Il a donné l’exemple de l’électrification des transports et du plan pour mettre en place une norme sur l’électricité propre et «un réseau carboneutre d’ici 2035».
Questionné à savoir si un jour le Canada arrêtera d’autoriser des projets pétroliers, Steven Guilbeault a répondu «que la production de ressources naturelles est une juridiction provinciale et territoriale», tout en reconnaissant que le gouvernement fédéral a le pouvoir de refuser ou d’accepter de nouveaux projets gaziers, comme ce fut le cas récemment avec le mégaprojet pétrolier Bay du Nord de la pétrolière norvégienne Equinor, au large de Terre−Neuve.
Il a également fait valoir que la demande en pétrole, dans le monde, va continuer à augmenter et qu’il faut utiliser du pétrole «qui soit le moins émetteur possible».
Selon la banque ATB, la production de pétrole brut en Alberta a atteint un record historique en 2022, avec un peu moins de 1,4 milliard de barils.

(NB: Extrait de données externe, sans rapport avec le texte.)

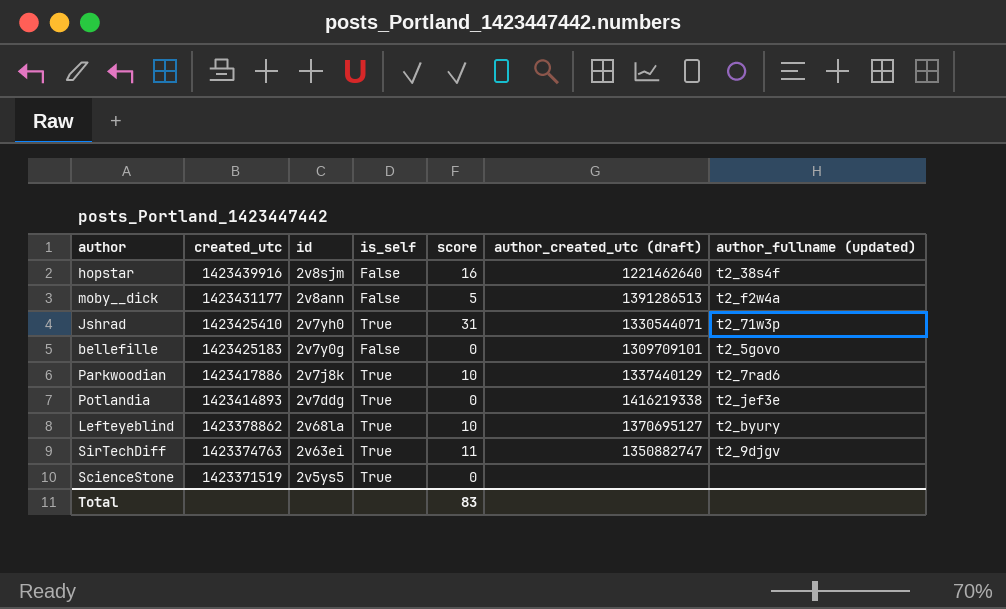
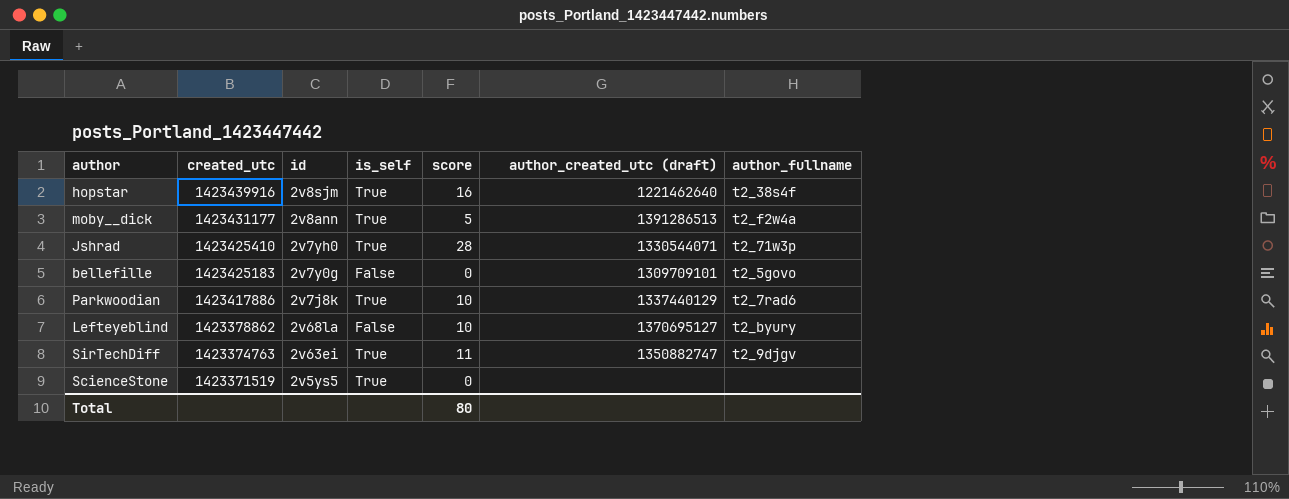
column name: author_fullname (updated) -> author_fullname
row Potlandia: 1423414893 | 2v7ddg | True | 0 | 1416219338 | t2_jef3e -> none
hopstar | is_self: False -> True
moby__dick | is_self: False -> True
Jshrad | score: 31 -> 28
Lefteyeblind | is_self: True -> False
Total | score: 83 -> 80

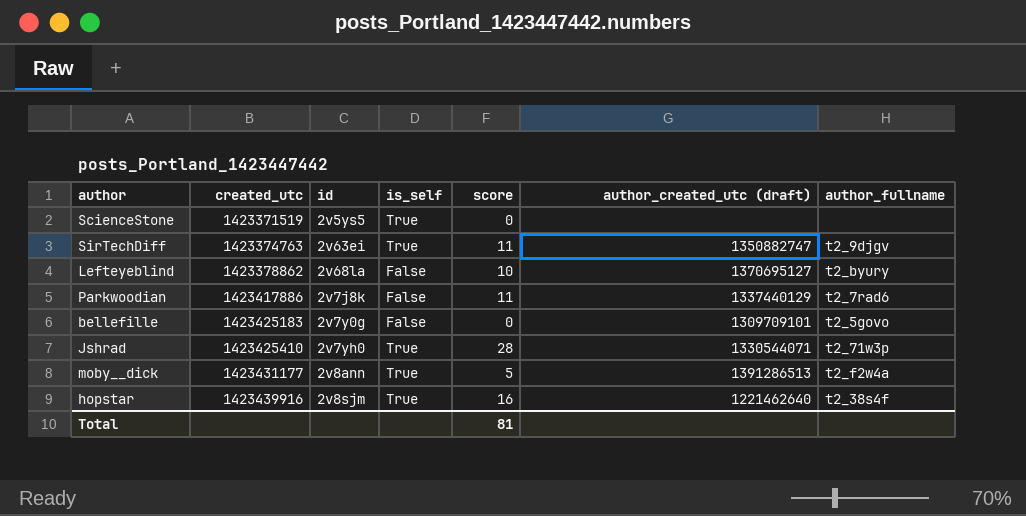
row order: created_utc descending -> created_utc ascending
Parkwoodian | is_self: True -> False
Parkwoodian | score: 10 -> 11
Total | score: 80 -> 81

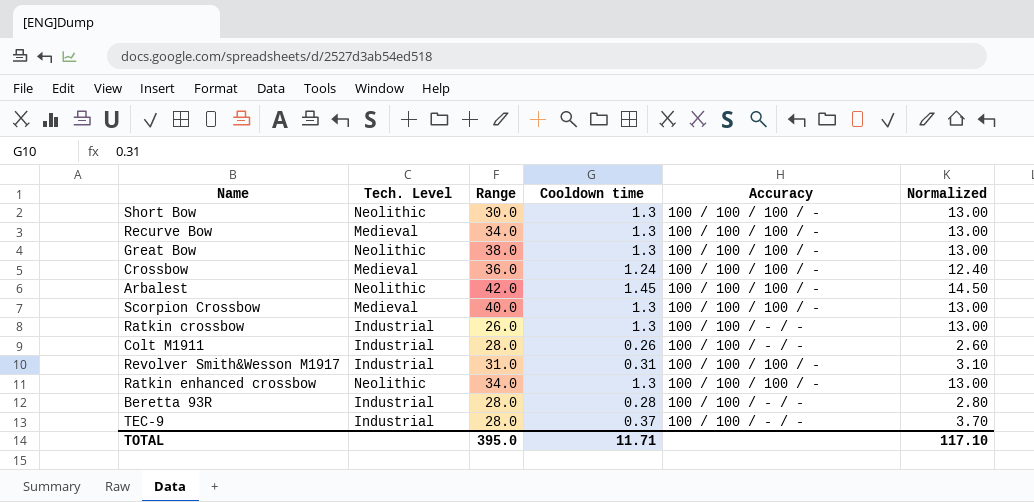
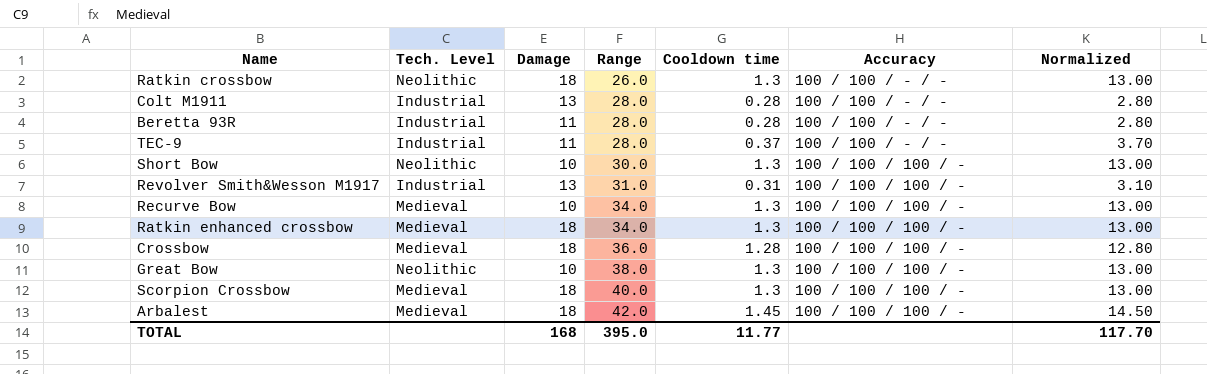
row order: none -> Range ascending
column Damage | position: none -> 3
Ratkin crossbow | Tech. Level: Industrial -> Neolithic
Colt M1911 | Cooldown time: 0.26 -> 0.28
Colt M1911 | Normalized: 2.60 -> 2.80
Ratkin enhanced crossbow | Tech. Level: Neolithic -> Medieval
Crossbow | Cooldown time: 1.24 -> 1.28
Crossbow | Normalized: 12.40 -> 12.80
Arbalest | Tech. Level: Neolithic -> Medieval
TOTAL | Cooldown time: 11.71 -> 11.77
TOTAL | Normalized: 117.10 -> 117.70

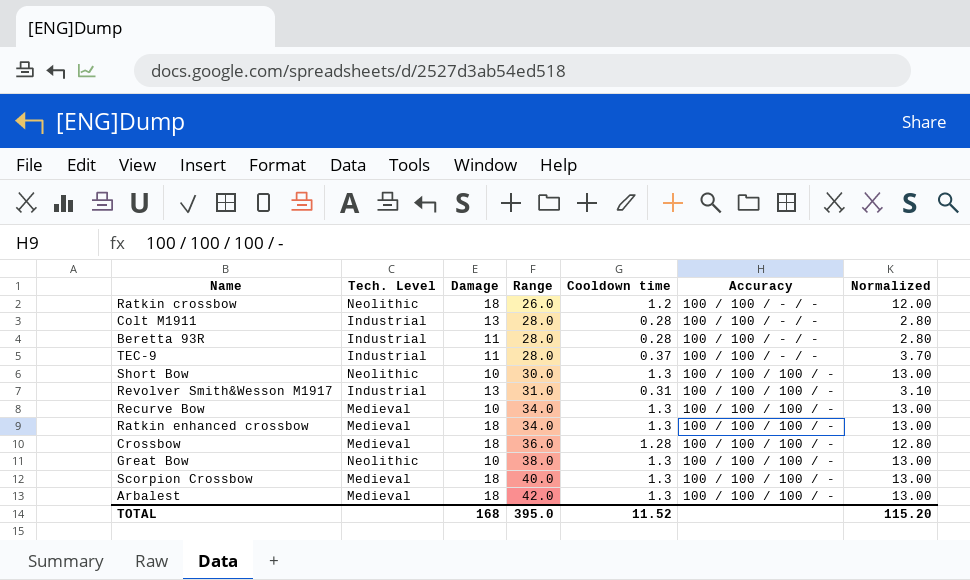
Ratkin crossbow | Cooldown time: 1.3 -> 1.2
Ratkin crossbow | Normalized: 13.00 -> 12.00
Arbalest | Cooldown time: 1.45 -> 1.3
Arbalest | Normalized: 14.50 -> 13.00
TOTAL | Cooldown time: 11.77 -> 11.52
TOTAL | Normalized: 117.70 -> 115.20

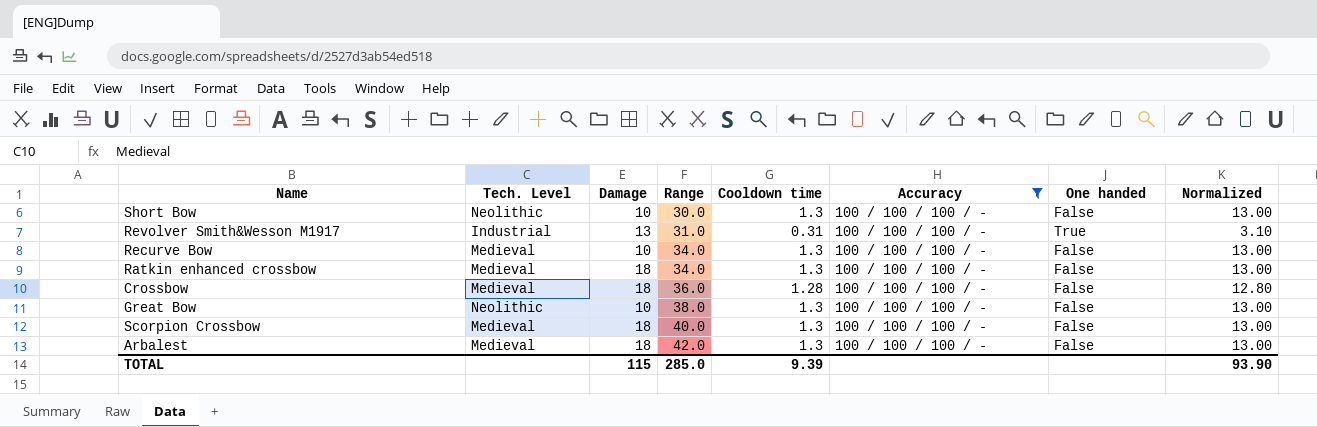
filter: none -> Accuracy = 100 / 100 / 100 / -
column One handed | position: none -> 7
TOTAL | Damage: 168 -> 115
TOTAL | Range: 395.0 -> 285.0
TOTAL | Cooldown time: 11.52 -> 9.39
TOTAL | Normalized: 115.20 -> 93.90

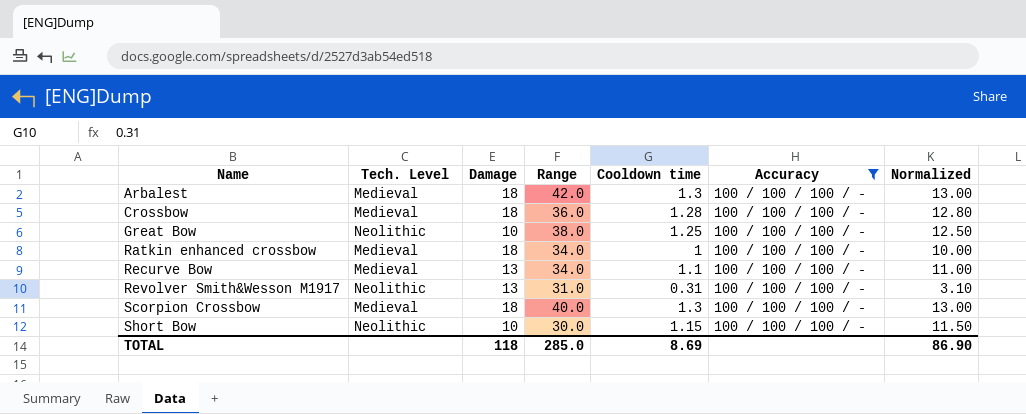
row order: Range ascending -> Name ascending
column One handed | position: 7 -> none
Great Bow | Cooldown time: 1.3 -> 1.25
Great Bow | Normalized: 13.00 -> 12.50
Ratkin enhanced crossbow | Cooldown time: 1.3 -> 1
Ratkin enhanced crossbow | Normalized: 13.00 -> 10.00
Recurve Bow | Damage: 10 -> 13
Recurve Bow | Cooldown time: 1.3 -> 1.1
Recurve Bow | Normalized: 13.00 -> 11.00
Revolver Smith&Wesson M1917 | Tech. Level: Industrial -> Neolithic
Short Bow | Cooldown time: 1.3 -> 1.15
Short Bow | Normalized: 13.00 -> 11.50
TOTAL | Damage: 115 -> 118
TOTAL | Cooldown time: 9.39 -> 8.69
TOTAL | Normalized: 93.90 -> 86.90

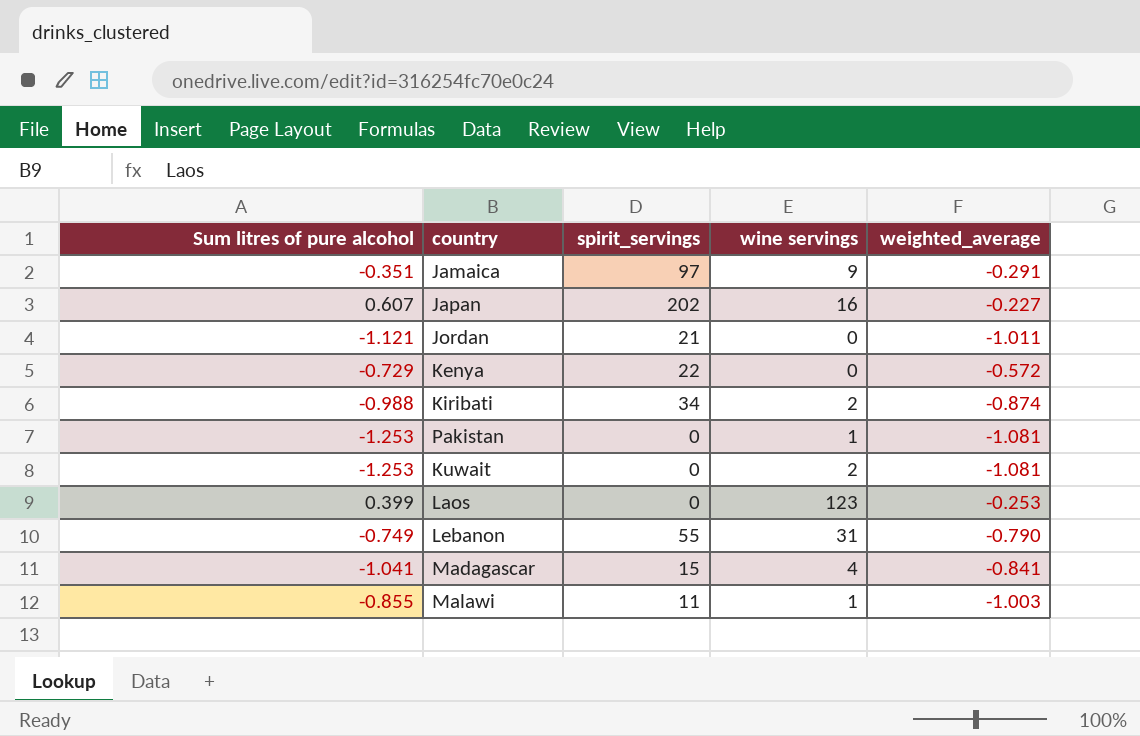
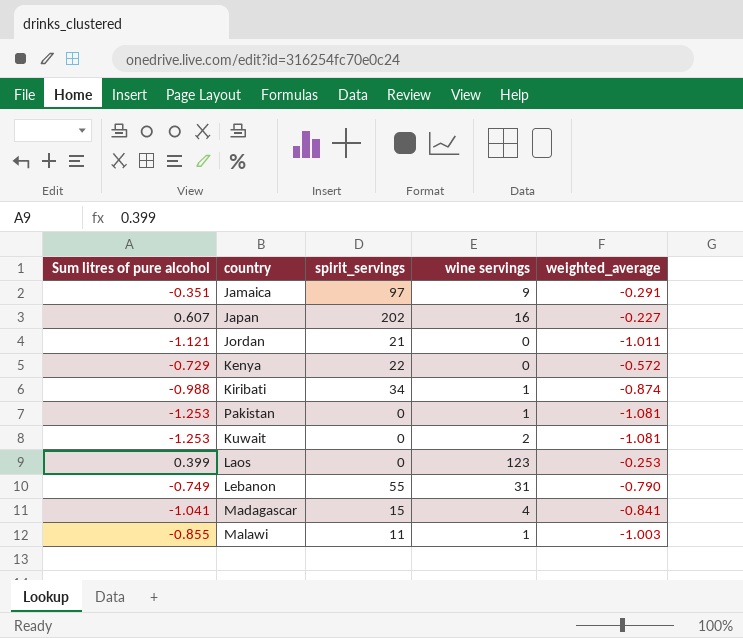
Kiribati | wine servings: 2 -> 1

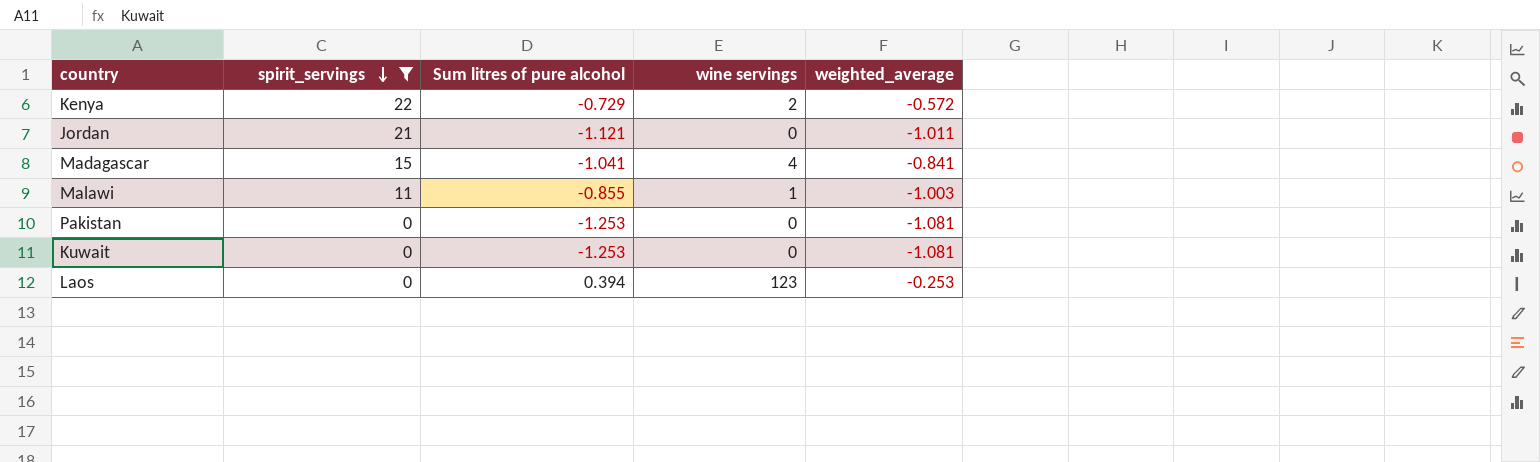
filter: none -> spirit_servings <= 22
row order: none -> spirit_servings descending
column Sum litres of pure alcohol | position: 1 -> 3
Kenya | wine servings: 0 -> 2
Pakistan | wine servings: 1 -> 0
Kuwait | wine servings: 2 -> 0
Laos | Sum litres of pure alcohol: 0.399 -> 0.394

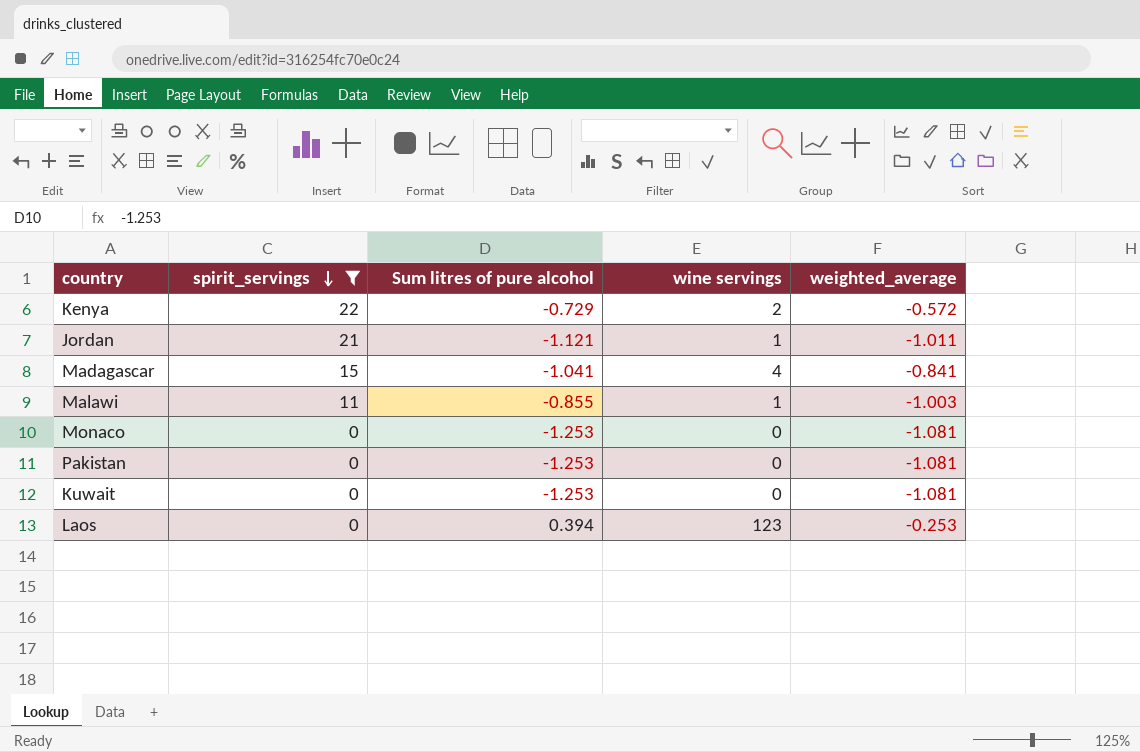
Jordan | wine servings: 0 -> 1
row Monaco: none -> 0 | -1.253 | 0 | -1.081

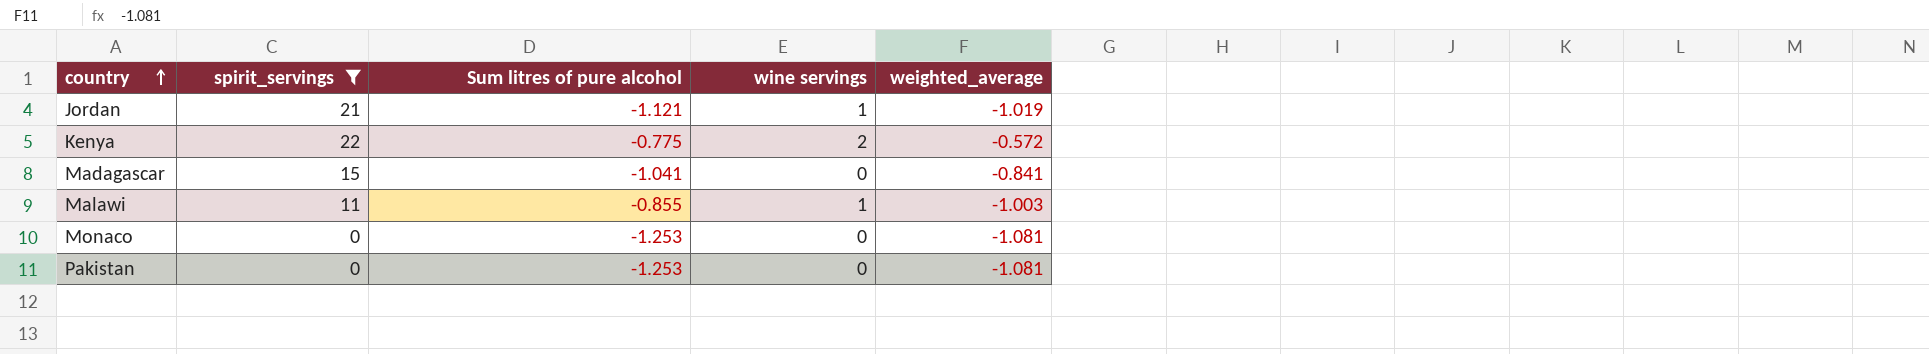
row order: spirit_servings descending -> country ascending
row Kuwait: 0 | -1.253 | 0 | -1.081 -> none
row Laos: 0 | 0.394 | 123 | -0.253 -> none
Jordan | weighted_average: -1.011 -> -1.019
Kenya | Sum litres of pure alcohol: -0.729 -> -0.775
Madagascar | wine servings: 4 -> 0

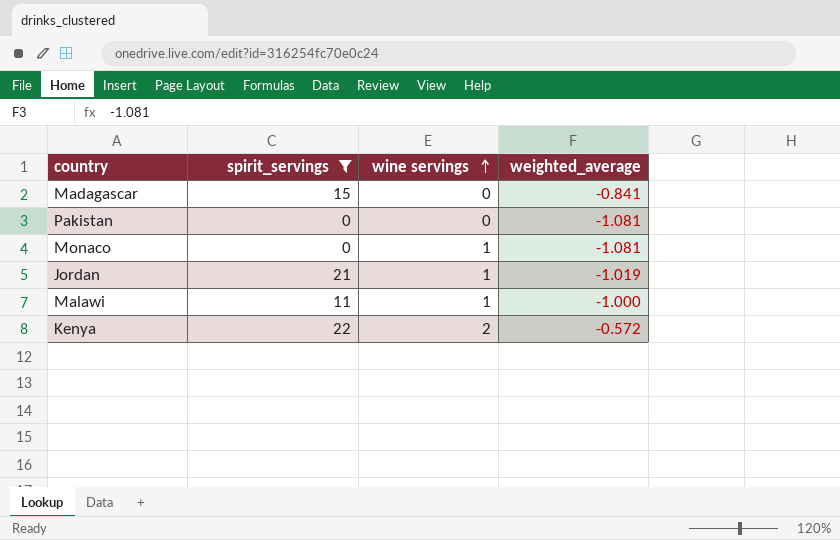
row order: country ascending -> wine servings ascending
column Sum litres of pure alcohol | position: 3 -> none
Monaco | wine servings: 0 -> 1
Malawi | weighted_average: -1.003 -> -1.000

C’est presque le double de la quantité de pétrole produite en 2010.
Le ministre québécois de l’Environnement, Benoit Charette, a pour sa part confié lundi matin qu’il n’avait pas encore eu le temps de consulter le nouveau rapport du GIEC, tout en indiquant qu’il en prendra connaissance.
Il a ajouté que le Québec «s’est engagé dans la carboneutralité» et «qu’au cours des prochaines années, il y aura une nouvelle commission parlementaire sur l’établissement de cibles intérimaires, donc on est dans la foulée de ces rapports du GIEC qui nous incitent à toujours plus d’actions».
Réduire 60 % des GES
Après un débat controversé, le panel scientifique de l’ONU a calculé et signalé que pour rester sous la limite de réchauffement fixée à Paris, le monde devait réduire de 60 % ses émissions de gaz à effet de serre d’ici 2035, par rapport à 2019.
«Les choix et les actions mis en œuvre au cours de cette décennie auront des impacts pendant des milliers d’années», souligne le rapport du GIEC, qualifiant le changement climatique de «menace pour le bien−être humain et la santé planétaire».
«Nous ne sommes pas sur la bonne voie, mais il n’est pas trop tard», a analysé la co−autrice du rapport et spécialiste de l’eau Aditi Mukherji.
«Notre intention est vraiment d’envoyer un message d’espoir, et non celui de l’apocalypse.»
Alors que le monde n’est qu’à quelques dixièmes de degré de l’objectif mondialement accepté de limiter le réchauffement à 1,5 degré Celsius par rapport l’époque préindustrielle, les scientifiques ont souligné un sentiment d’urgence.
L’objectif a été adopté dans le cadre de l’accord de Paris sur le climat de 2015 et le monde s’est déjà réchauffé de 1,1 degré.
Pour Greenpeace Canada, avec ce rapport, le temps est venu de «tenir les compagnies pour responsables et à les faire payer pour les pertes et dommages qu’elles causent».
Dans un communiqué, le responsable de la campagne Climat−Énergie chez Greenpeace Canada, Patrick Bonin, a déclaré que «nos gouvernements doivent cesser d’aider les entreprises d’énergies fossiles et les autres pollueurs, en cessant, entre autres, d’autoriser de nouveaux pipelines ou projets pétroliers et gaziers».